He pasado todo este día tratando de poner claro en mi mente el mensaje que quiero enviar. No sé que quiero decirles más, me brota enojo, tristeza y frustración desde el corazón; cuesta traducir esto que siento a palabras. La tragedia que sucedió en el Hogar Seguro de San José Pinula me tiene de luto y sé que a ustedes también.  

El día de la mujer, decenas de niñas vieron como la última chispa de fuego que hacía falta para hacer visible el infierno en que vivían, se manifestó. Dolor, tortura, alas cortadas y corazones detenidos a causa de la indiferencia y el olvido fue el saldo de ésta fecha. No sé porqué nos aferramos tanto a la costumbre de entender y reconocer los problemas de nuestro país, hasta que este tipo de cosas suceden.

Es aquí, en situaciones como ésta, cuando se evidencia qué es lo que más debería de importarnos. Tragedias como las del 8 de marzo son necesarias para que yo: ciudadano, joven, adulto, anciano, feminista, humanista o ser indiferente; de un paso en falso en el acantilado de mentiras que hemos llegado a creer de nuestro país y hagamos caída libre hasta enterrar los dientes en la muy distinta pero cierta realidad.  

Lo que pasa es que nos acostumbramos a ignorar lo que realmente pasa en nuestro país. Por qué claro, ¿quién diría que un país tan bonito como el nuestro vivamos situaciones como éstas? Los niños que miramos son los que van a comer cada domingo el desayuno a McDonald’s, las calles que vemos son aquellas en donde hay una agrupación religiosa cada tres casas. El estatus que creemos tener lo concebimos en Cayalá o lo adoptamos desde un edificio lujoso de la zona 10. Si nuestra vista está ocupada en las 10 nuevas tiendas que ofrecen la última moda, en los 500 carros que alberga el estacionamiento de una universidad o los buses que circulan a las 5 de la mañana atiborrados de niños con sueño; entonces no me extraña que lleguemos a creer que vivimos en un buen país, en un buen lugar. Pero el choque de realidades que se da después de tragedias como las de Hogar Seguro, nos demuestran una vez más que eso que miramos todos los días es solo una cara linda, de sonrisa hipócrita, que escogimos ver, adoptar, recordar y reconocer.  
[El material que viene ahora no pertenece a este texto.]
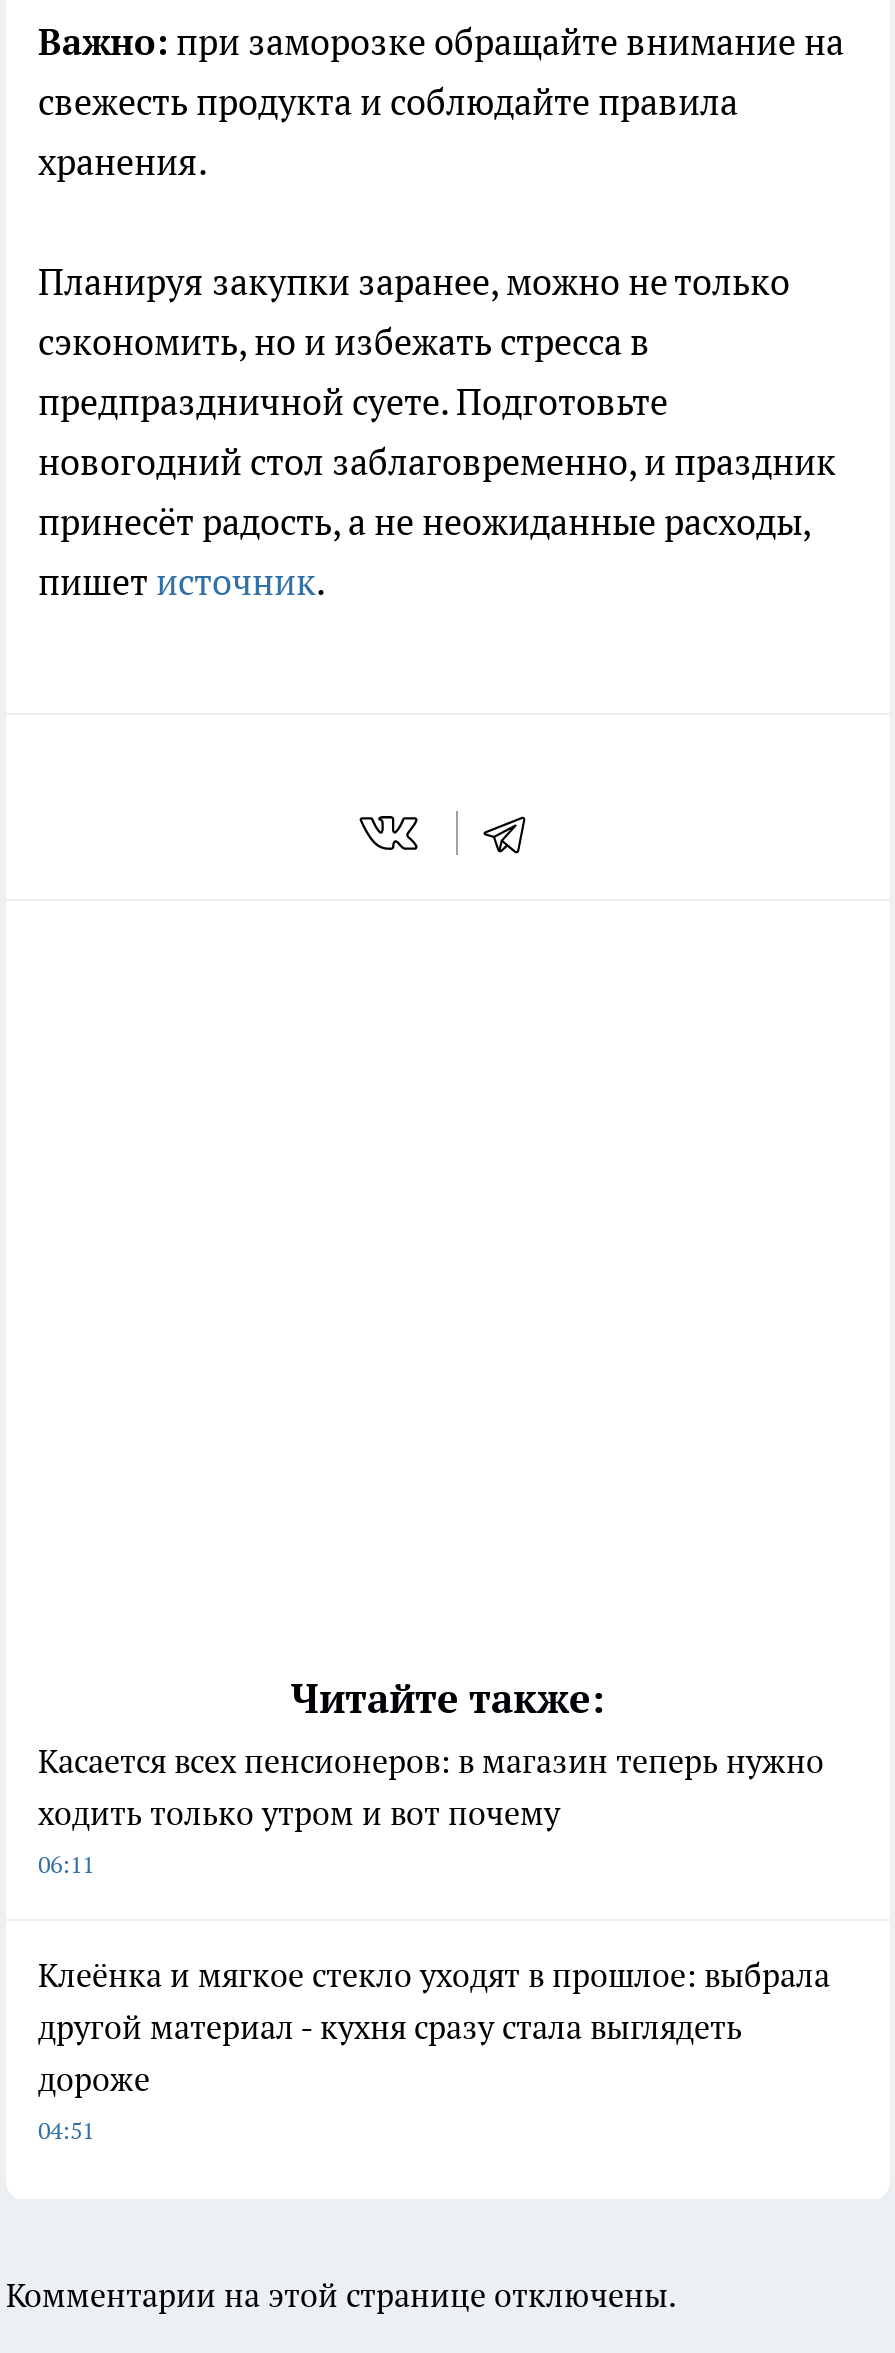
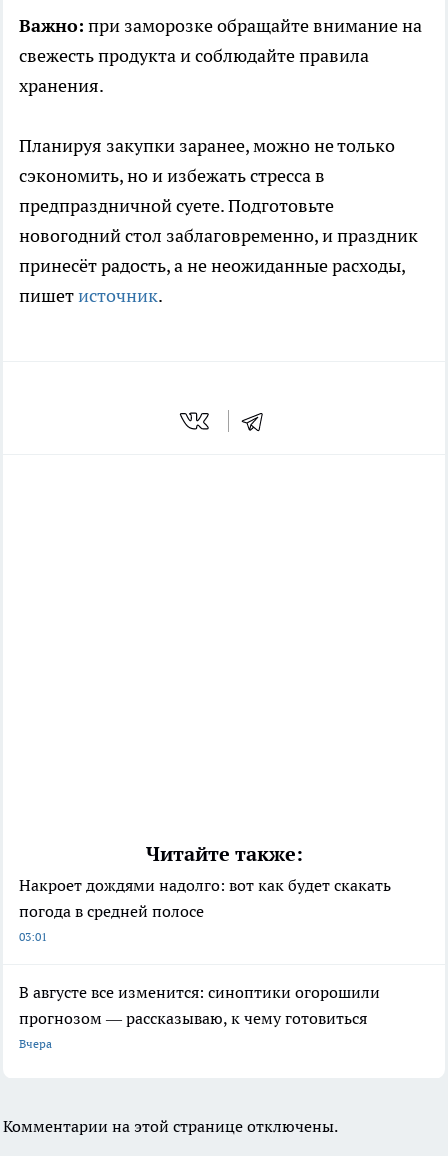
[38,1742,824,1880] Касается всех пенсионеров: в магазин теперь нужно | ходить только утром и вот почему | 06:11 -> [19,875,391,944] Накроет дождями надолго: вот как будет скакать | погода в средней полосе | 03:01
[38,1956,830,2146] Клеёнка и мягкое стекло уходят в прошлое: выбрала | другой материал - кухня сразу стала выглядеть | дороже | 04:51 -> [19,982,380,1051] В августе все изменится: синоптики огорошили | прогнозом — рассказываю, к чему готовиться | Вчера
Pero Guatemala no es esto, nuestro país es en cambio algo más crudo y repudiable. Guatemala es niñas añorando el suicidio dentro de un Hogar Seguro, mientras esconden armas de defensa entre su cabello y reúnen desde el fondo de sus pocas ganas de vivir un pago para no ser violadas. Guatemala es el feto calcinado bajo el puente La Libertad en Baja Verapaz. Es la mujer que yo vi llorando desconsoladamente el sábado pasado a un costado del puente El Incienso, mientras se sostenía la cabeza con las manos… uno no podía averiguar si lloraba tan amargamente porque no pudo suicidarse en paz o porque estaba agradecida de ser salvada por dos desconocidas. Guatemala es, todas esas otras tragedias que el Estado conoce pero seguirá ignorando hasta que un día como el pasado 8 de marzo, explote la impotencia, la mentira y la angustia en forma de otro incendio, otro deslave, otra tragedia; y nuevamente se proclame la vieja excusa: ¡ya lo veíamos venir, pero no supimos que hacer! 

Guatemala es un Estado quebrado. Y lo seguirá siendo mientras no encontremos esa manera de traducir a nuestra realidad la ayuda que necesitamos. Ese día, desde el sillón del auto que me llevaba por el puente, vi cómo esa mujer desesperada y rescatada de su casi-suicidio se desarmaba y volvía a armar en un abrazo de aquel bombero que la trataba con amor y lloraba con ella mientras revisaba sus signos vitales y le decía que todo, eventualmente, estaría mejor. Necesitamos encontrar, figurativamente, a ese bombero que venga a abrazarnos como país, que llore con nosotros mientras se preocupa por devolvernos nuestro bienestar y que nos recuerde que las cosas pueden y deben estar mejor.

Perdón Kimberly, Anabela, Yesenia, Jazmín, Emily, Rosmery, Brenda, Noemí, Eva, Jenifer, María Vanesa, Indira, Daria, Sonia, Mayra, Skarleth, Yohana, Ana, Wendy, Velveth, Erika, Erick, Lorena Yusbeli, Osbin, Rosa, Ashely, Rosalinda, Madelin. Perdón a ustedes y las demás. No fuimos ese bombero para ustedes, entendimos demasiado tarde que debíamos serlo.